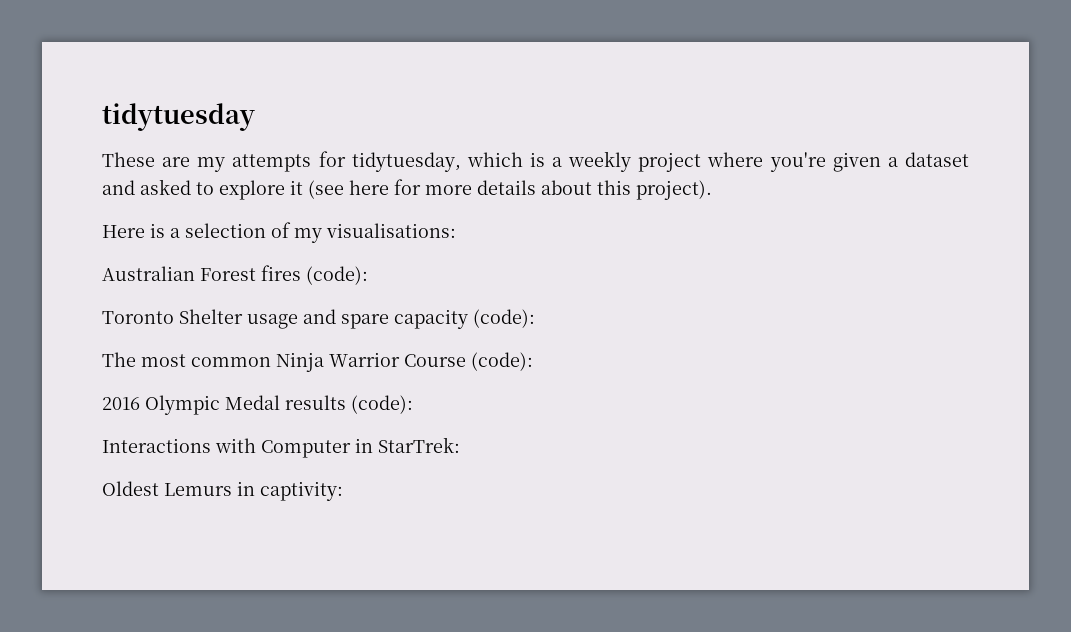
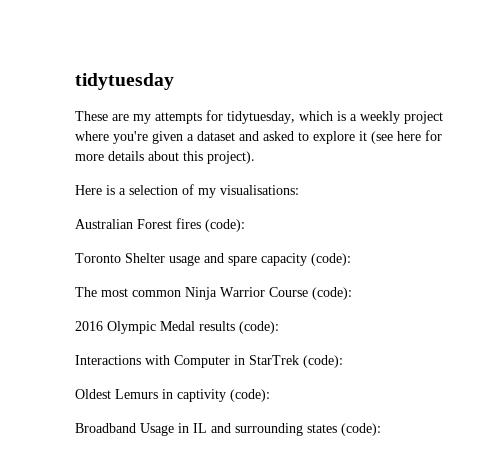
[378,437,460,453] StarTrek: -> [249,355,343,368] StarTrek (code):
[260,481,343,501] captivity: -> [177,389,270,402] [75,423,381,436] captivity (code): // Broadband Usage in IL and surrounding states (code):

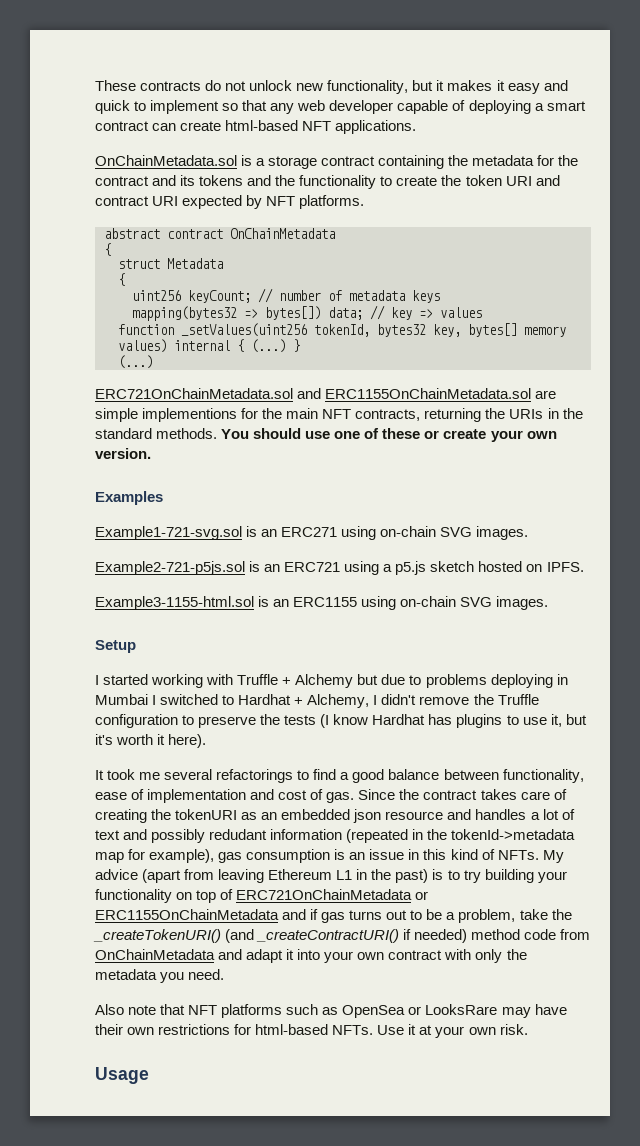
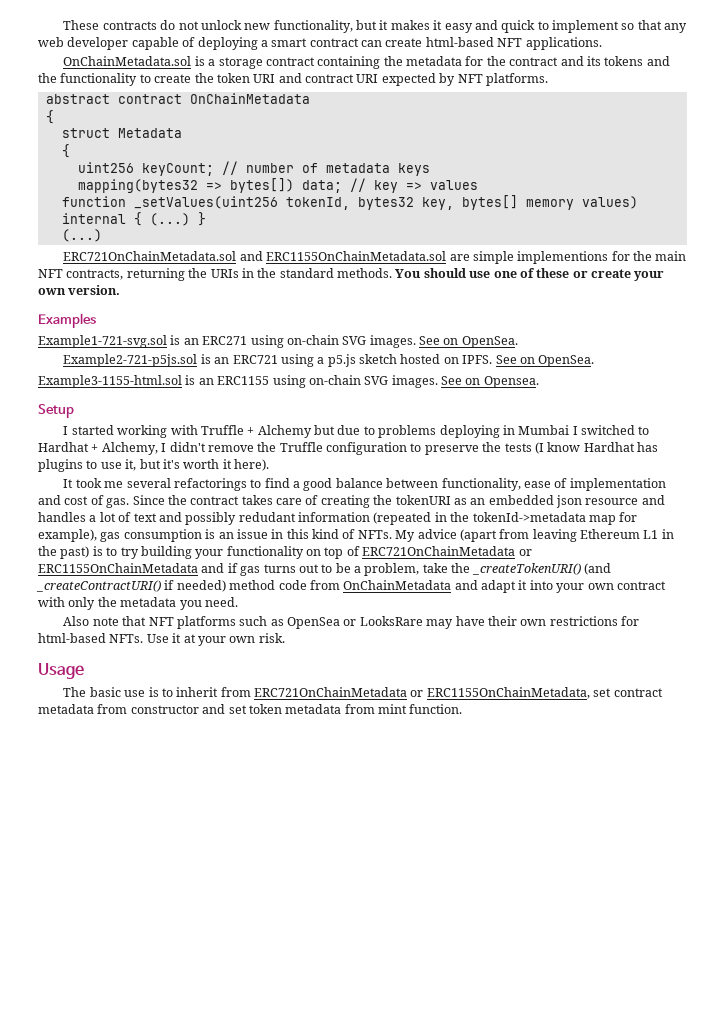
(529, 533) none -> [419,336,518,348] See on OpenSea.
(584, 567) none -> [495,355,595,367] See on OpenSea.
(549, 603) none -> [441,376,539,388] See on Opensea.
(149, 1075) none -> [63,687,663,699] [38,704,463,714] // The basic use is to inherit from ERC721OnChainMetadata or ERC1155OnChainMetadata, set contract metadata from constructor and set token metadata from mint function.

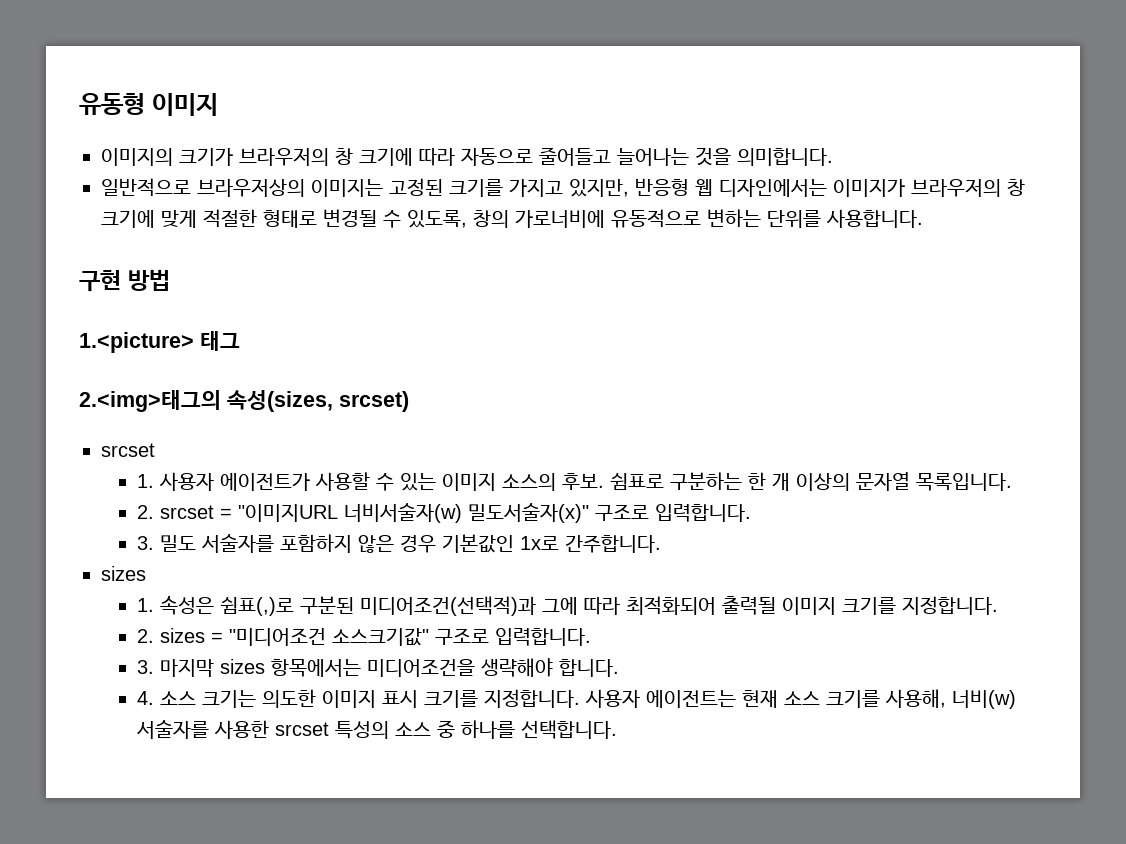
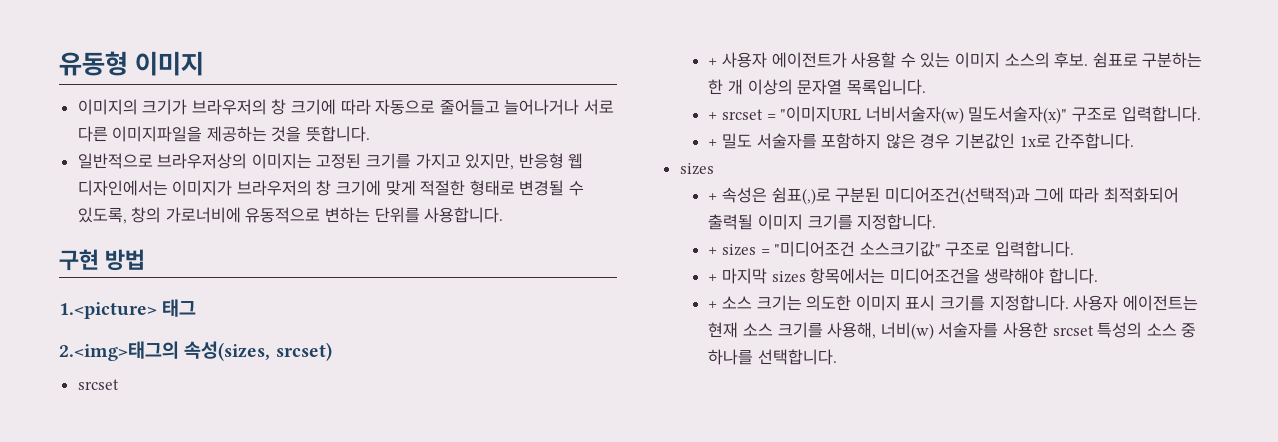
[617,147,833,166] 늘어나는 것을 의미합니다. -> [504,99,615,115] [77,126,371,142] 늘어나거나 서로 다른 이미지파일을 제공하는 것을 뜻합니다.
[137,474,155,488] 1. -> [708,58,718,66] +
[137,505,155,519] 2. -> [708,112,718,120] +
[137,536,155,550] 3. -> [708,139,718,147] +
[137,598,155,612] 1. -> [708,193,718,201] +
[137,629,155,643] 2. -> [708,247,718,255] +
[137,660,155,674] 3. -> [708,274,718,282] +
[137,691,155,705] 4. -> [708,301,718,309] +

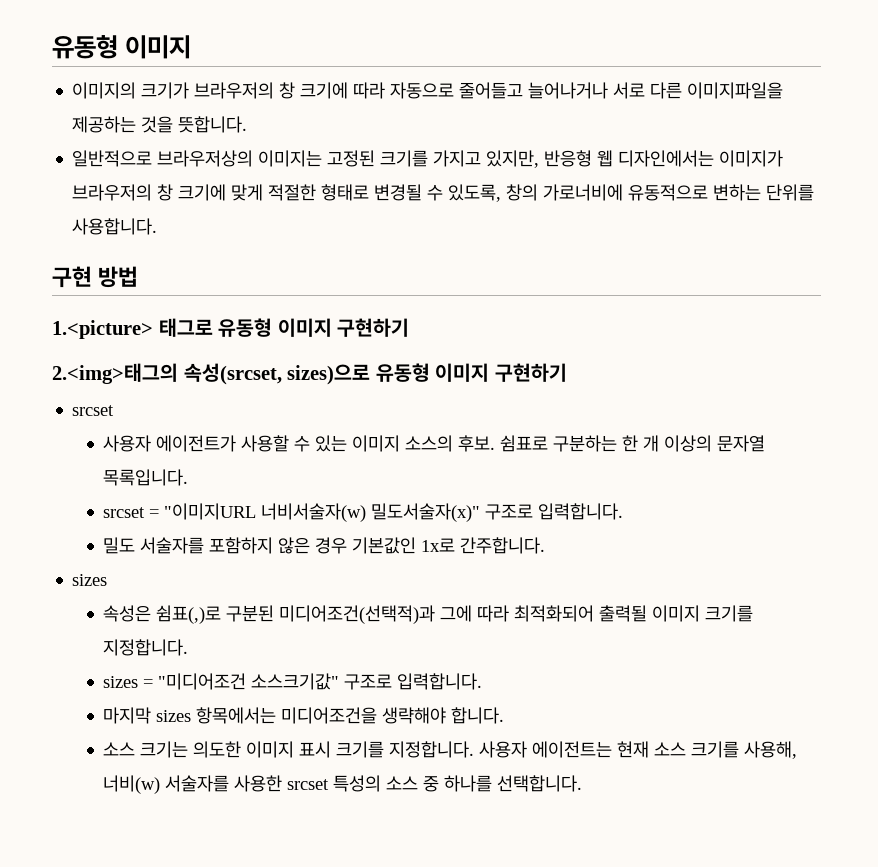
[162,299,197,317] [59,341,332,361] 태그 // 2.<img>태그의 속성(sizes, srcset) -> [158,318,410,337] [52,363,567,385] 태그로 유동형 이미지 구현하기 // 2.<img>태그의 속성(srcset, sizes)으로 유동형 이미지 구현하기
[708,58,718,66] + -> (115, 410) none
[708,112,718,120] + -> (189, 477) none
[708,139,718,147] + -> (624, 511) none
[708,193,718,201] + -> (108, 580) none
[708,247,718,255] + -> (189, 647) none
[708,274,718,282] + -> (483, 681) none
[708,301,718,309] + -> (505, 715) none

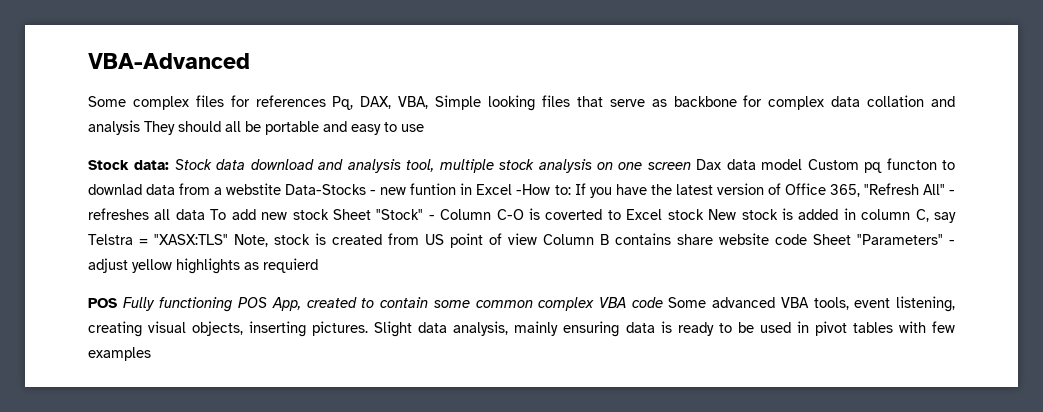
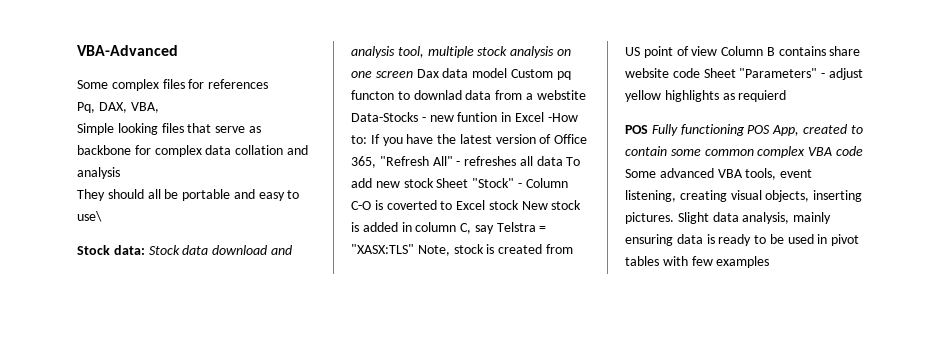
(326, 101) none -> (269, 84) //
(429, 102) none -> (159, 107) //
(140, 127) none -> (120, 173) //
[401,124,424,132] use -> [77,211,102,222] use\

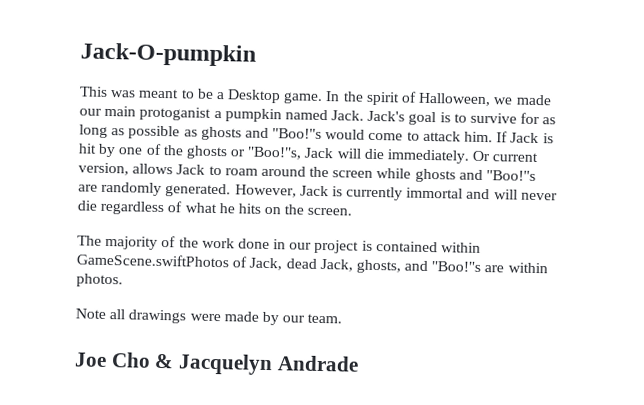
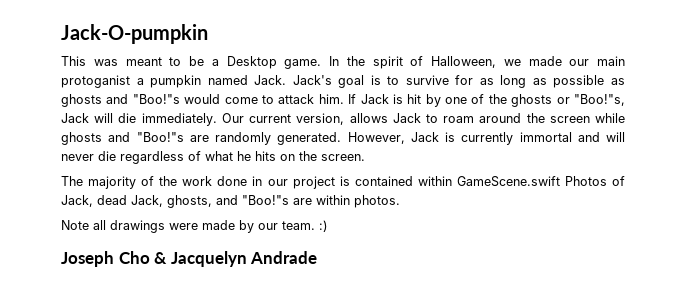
[472,150,491,162] Or -> [221,113,244,123] Our
[76,253,229,268] GameScene.swiftPhotos -> [456,176,607,187] GameScene.swift Photos
[74,352,107,367] // Joe -> [319,220,328,232] [61,251,114,267] :) // Joseph

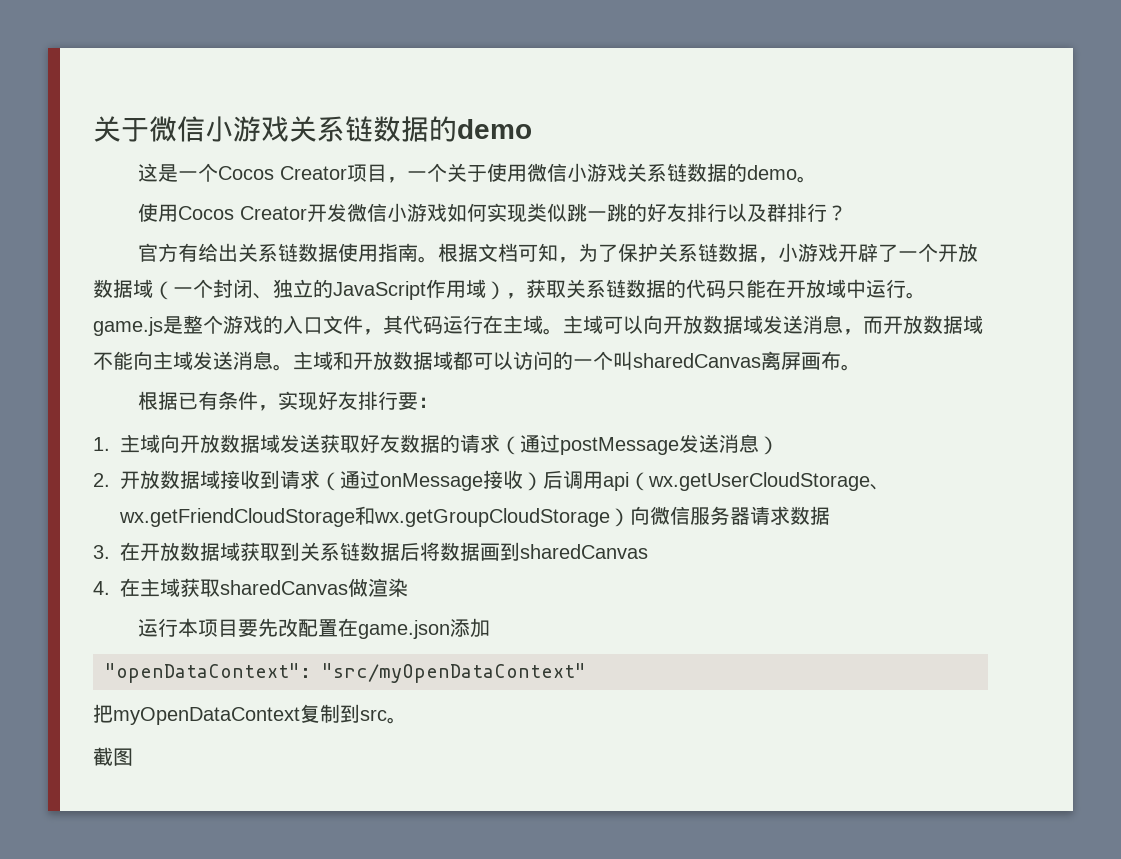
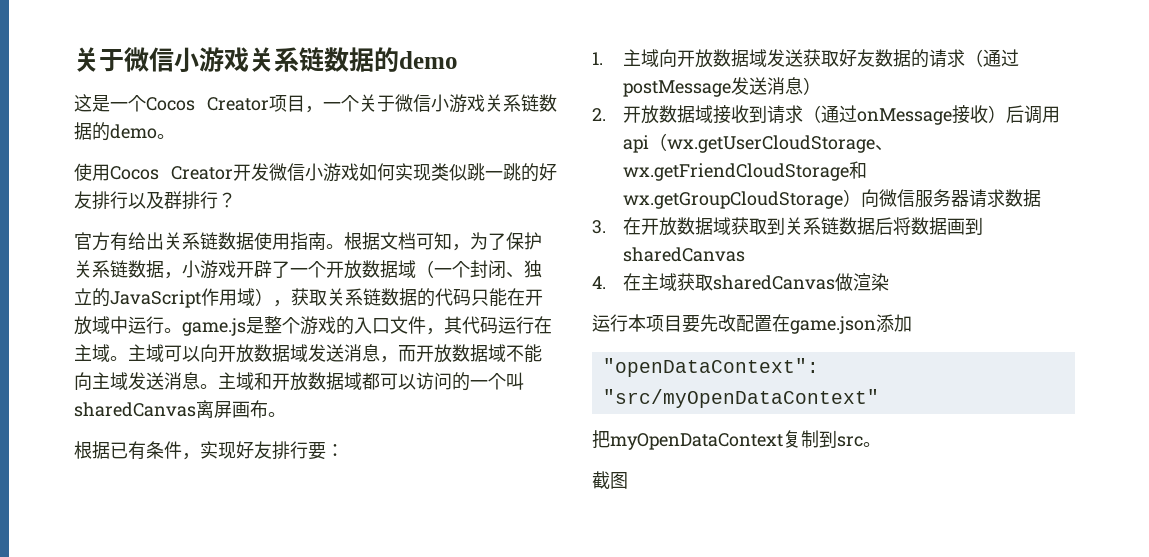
[487,163,528,182] 使用 -> (395, 103) none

******************************

## Aim of the exercise
I would like the exact lines from the data above, starting with the one that holds "[137,536,155,550] 3. -> [708,139,718,147] +" and going on through the one that holds "[708,58,718,66] + -> (115, 410) none", without the pictures.

## Worked solution
[137,536,155,550] 3. -> [708,139,718,147] +
[137,598,155,612] 1. -> [708,193,718,201] +
[137,629,155,643] 2. -> [708,247,718,255] +
[137,660,155,674] 3. -> [708,274,718,282] +
[137,691,155,705] 4. -> [708,301,718,309] +

[162,299,197,317] [59,341,332,361] 태그 // 2.<img>태그의 속성(sizes, srcset) -> [158,318,410,337] [52,363,567,385] 태그로 유동형 이미지 구현하기 // 2.<img>태그의 속성(srcset, sizes)으로 유동형 이미지 구현하기
[708,58,718,66] + -> (115, 410) none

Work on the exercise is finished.